**Source records**
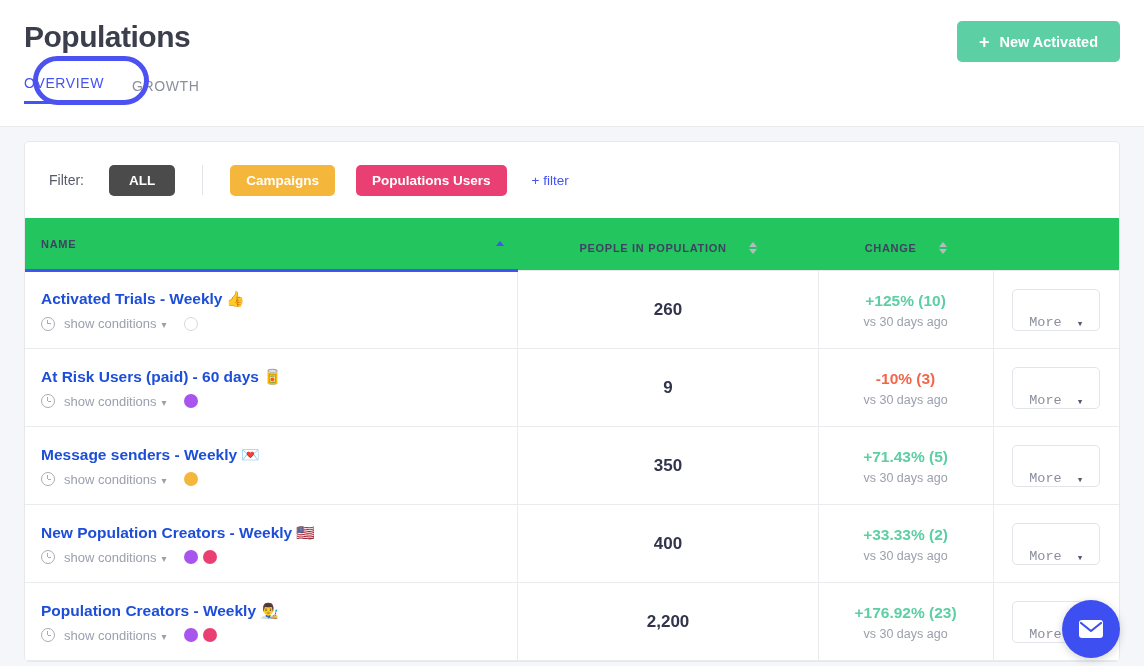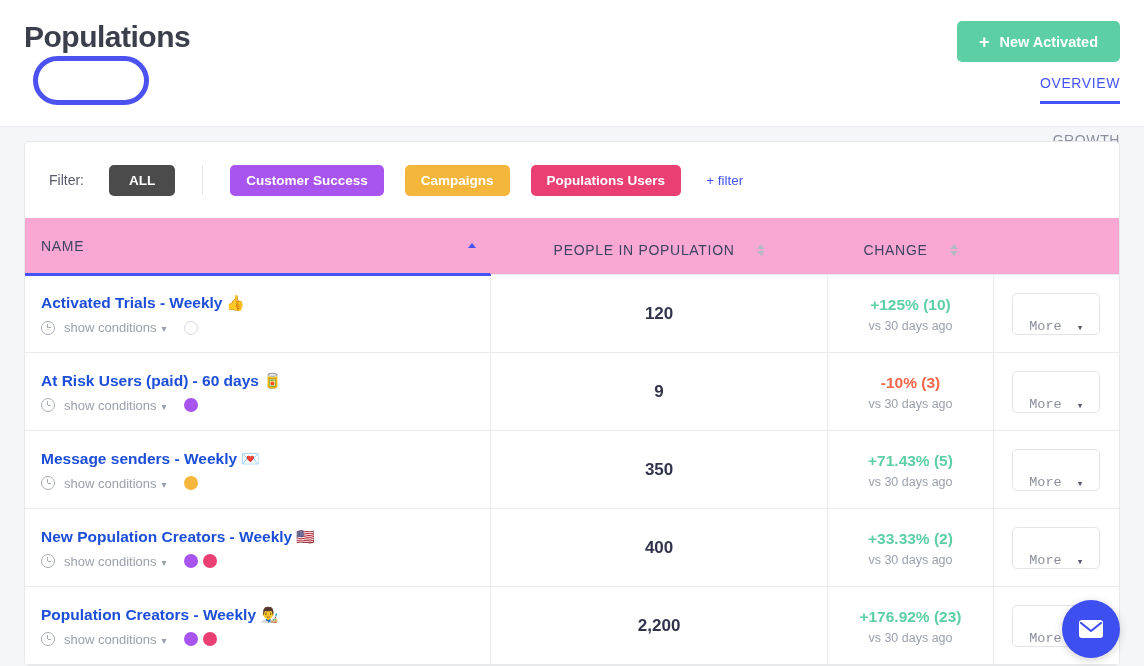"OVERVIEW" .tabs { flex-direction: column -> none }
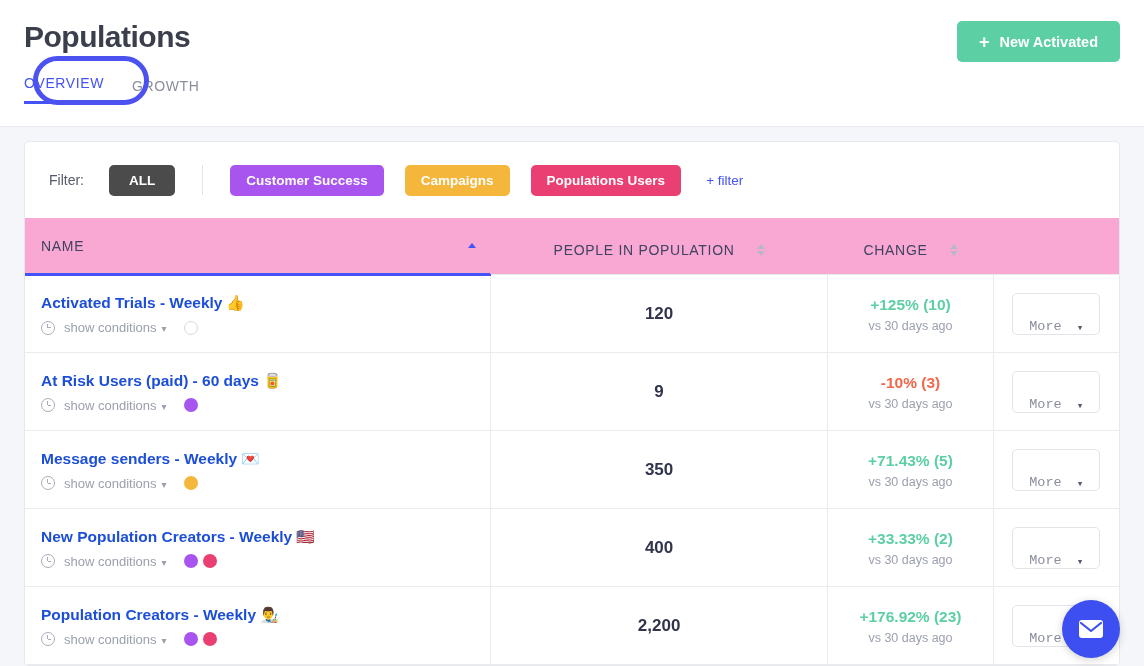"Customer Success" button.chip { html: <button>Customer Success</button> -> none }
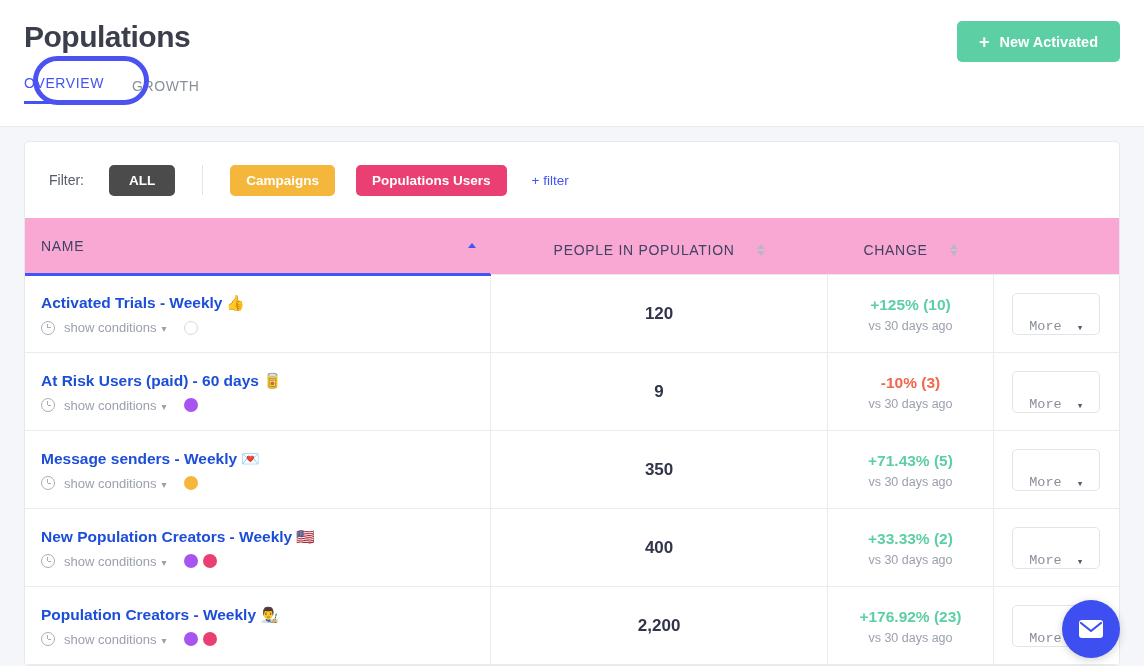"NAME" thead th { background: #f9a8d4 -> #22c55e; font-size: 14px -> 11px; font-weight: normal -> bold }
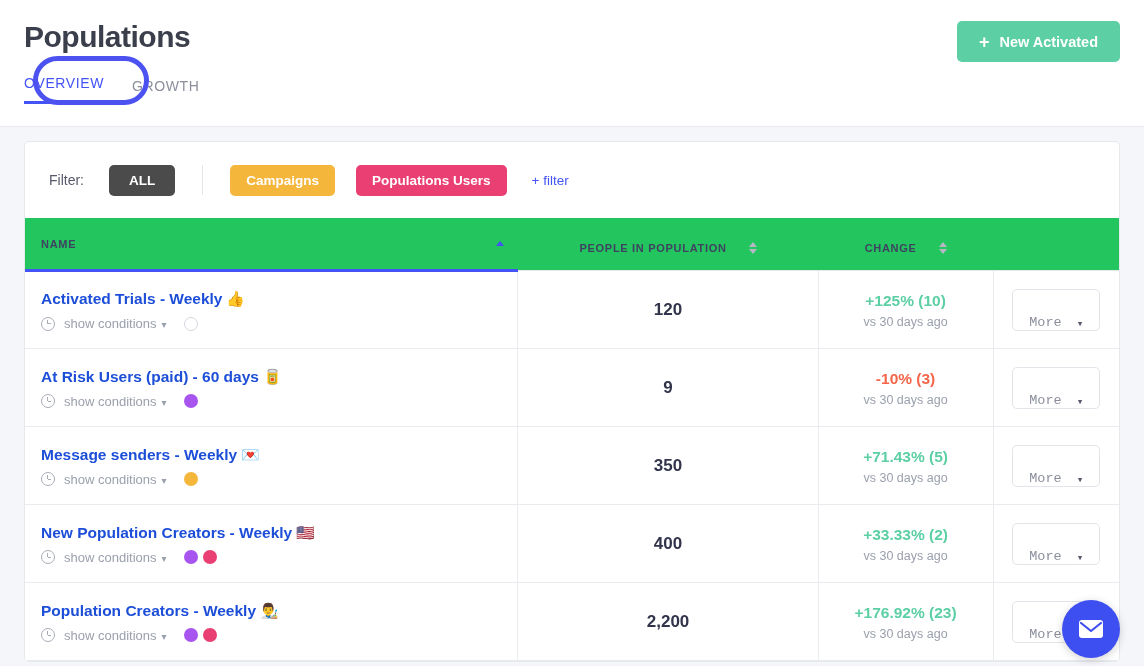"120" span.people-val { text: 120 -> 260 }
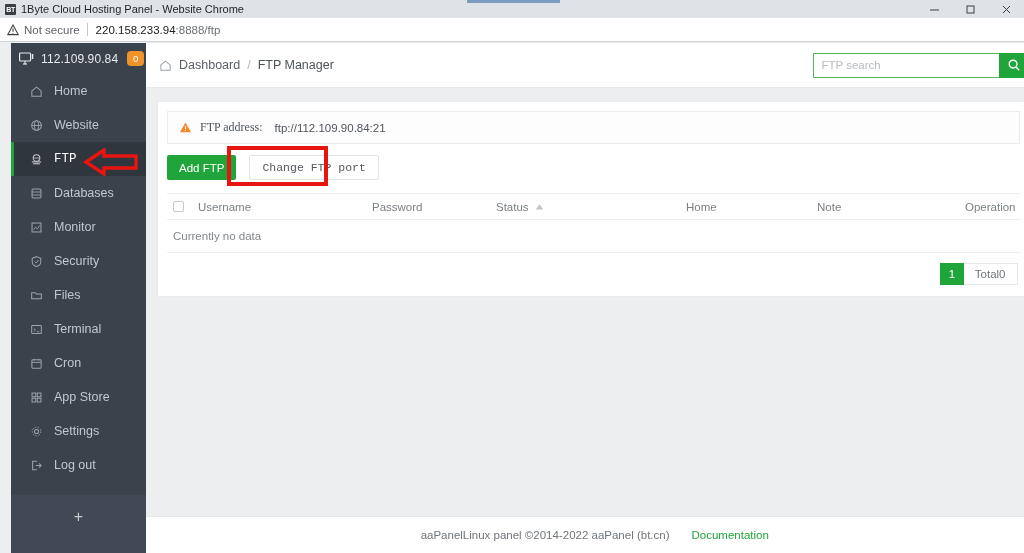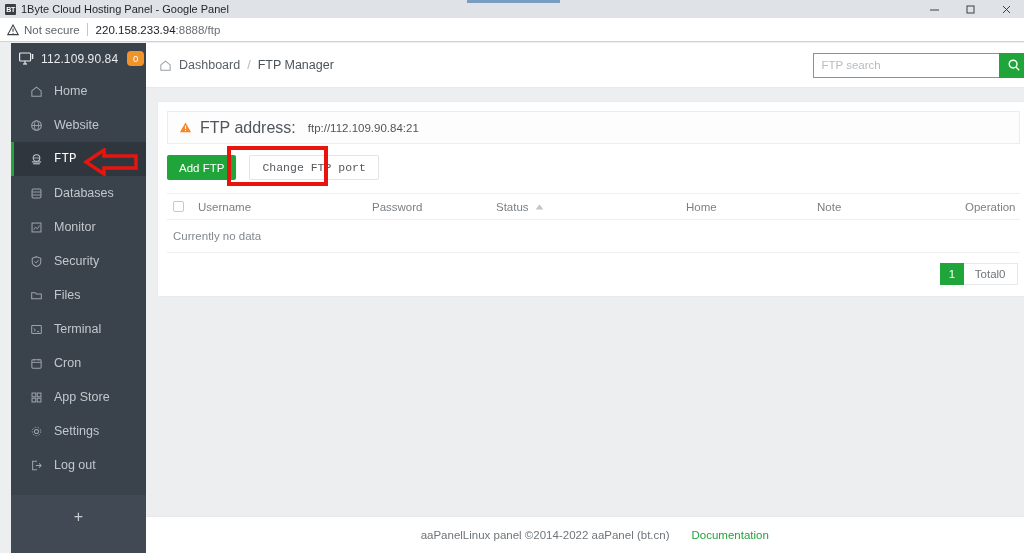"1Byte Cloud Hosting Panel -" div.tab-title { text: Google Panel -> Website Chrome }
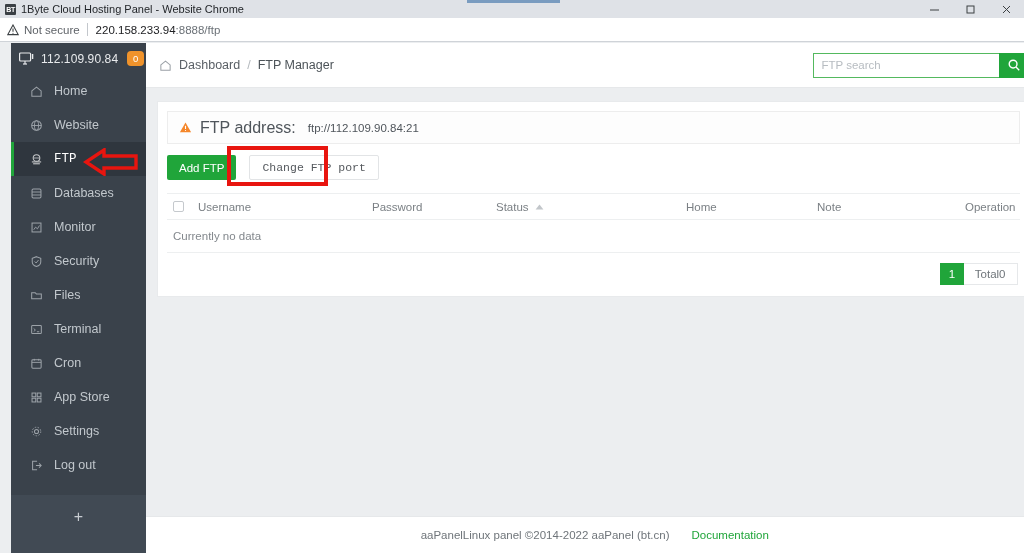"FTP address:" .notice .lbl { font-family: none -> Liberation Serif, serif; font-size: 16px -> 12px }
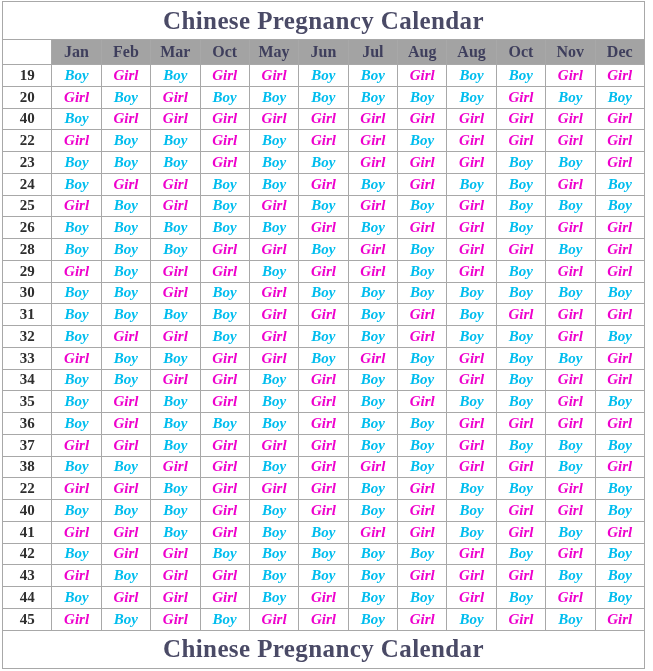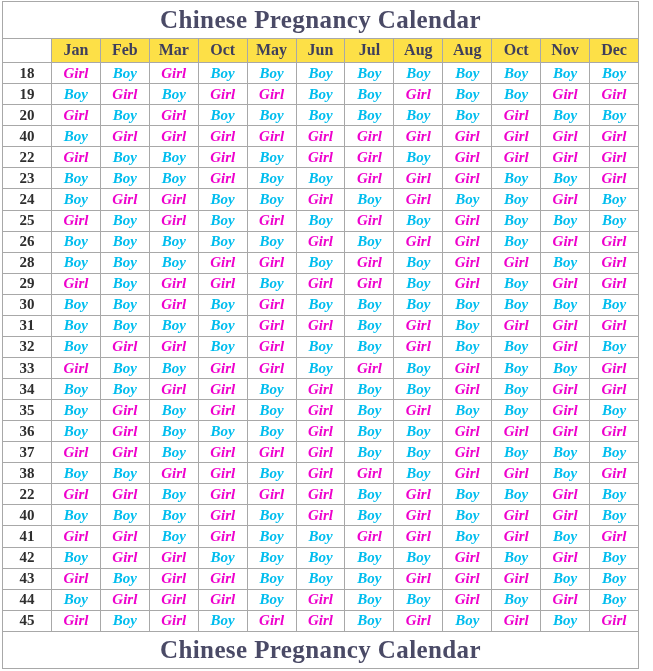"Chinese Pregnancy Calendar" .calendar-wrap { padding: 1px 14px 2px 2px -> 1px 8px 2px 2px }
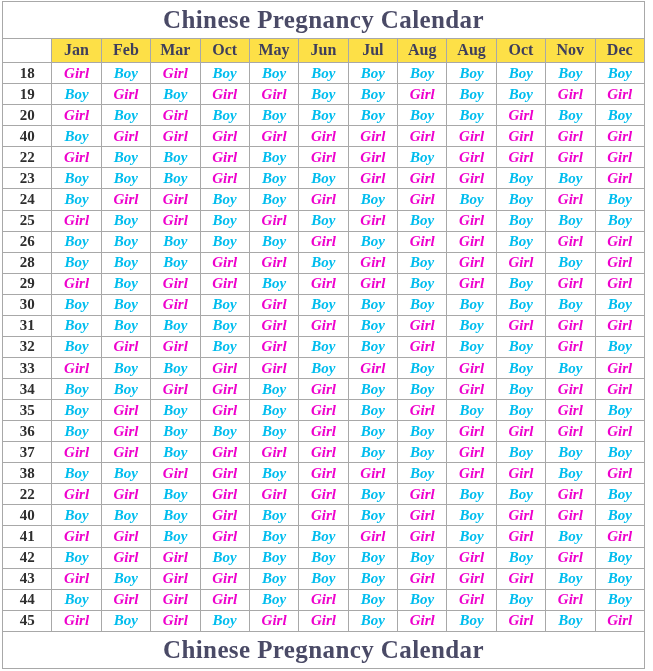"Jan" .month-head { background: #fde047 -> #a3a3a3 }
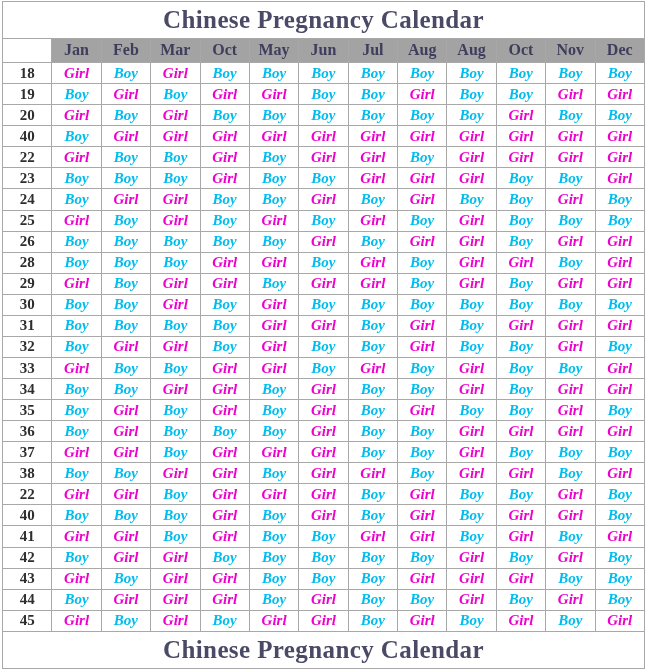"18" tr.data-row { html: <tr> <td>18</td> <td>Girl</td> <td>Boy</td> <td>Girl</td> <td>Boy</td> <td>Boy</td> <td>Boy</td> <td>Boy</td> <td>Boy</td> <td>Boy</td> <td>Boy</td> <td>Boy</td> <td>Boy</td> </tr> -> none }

**Activity**
Make an exact copy of every entry above, minus the images.

**Solution to the problem**
"OVERVIEW" .tabs { flex-direction: column -> none }
"Customer Success" button.chip { html: <button>Customer Success</button> -> none }
"NAME" thead th { background: #f9a8d4 -> #22c55e; font-size: 14px -> 11px; font-weight: normal -> bold }
"120" span.people-val { text: 120 -> 260 }
"1Byte Cloud Hosting Panel -" div.tab-title { text: Google Panel -> Website Chrome }
"FTP address:" .notice .lbl { font-family: none -> Liberation Serif, serif; font-size: 16px -> 12px }
"Chinese Pregnancy Calendar" .calendar-wrap { padding: 1px 14px 2px 2px -> 1px 8px 2px 2px }
"Jan" .month-head { background: #fde047 -> #a3a3a3 }
"18" tr.data-row { html: <tr> <td>18</td> <td>Girl</td> <td>Boy</td> <td>Girl</td> <td>Boy</td> <td>Boy</td> <td>Boy</td> <td>Boy</td> <td>Boy</td> <td>Boy</td> <td>Boy</td> <td>Boy</td> <td>Boy</td> </tr> -> none }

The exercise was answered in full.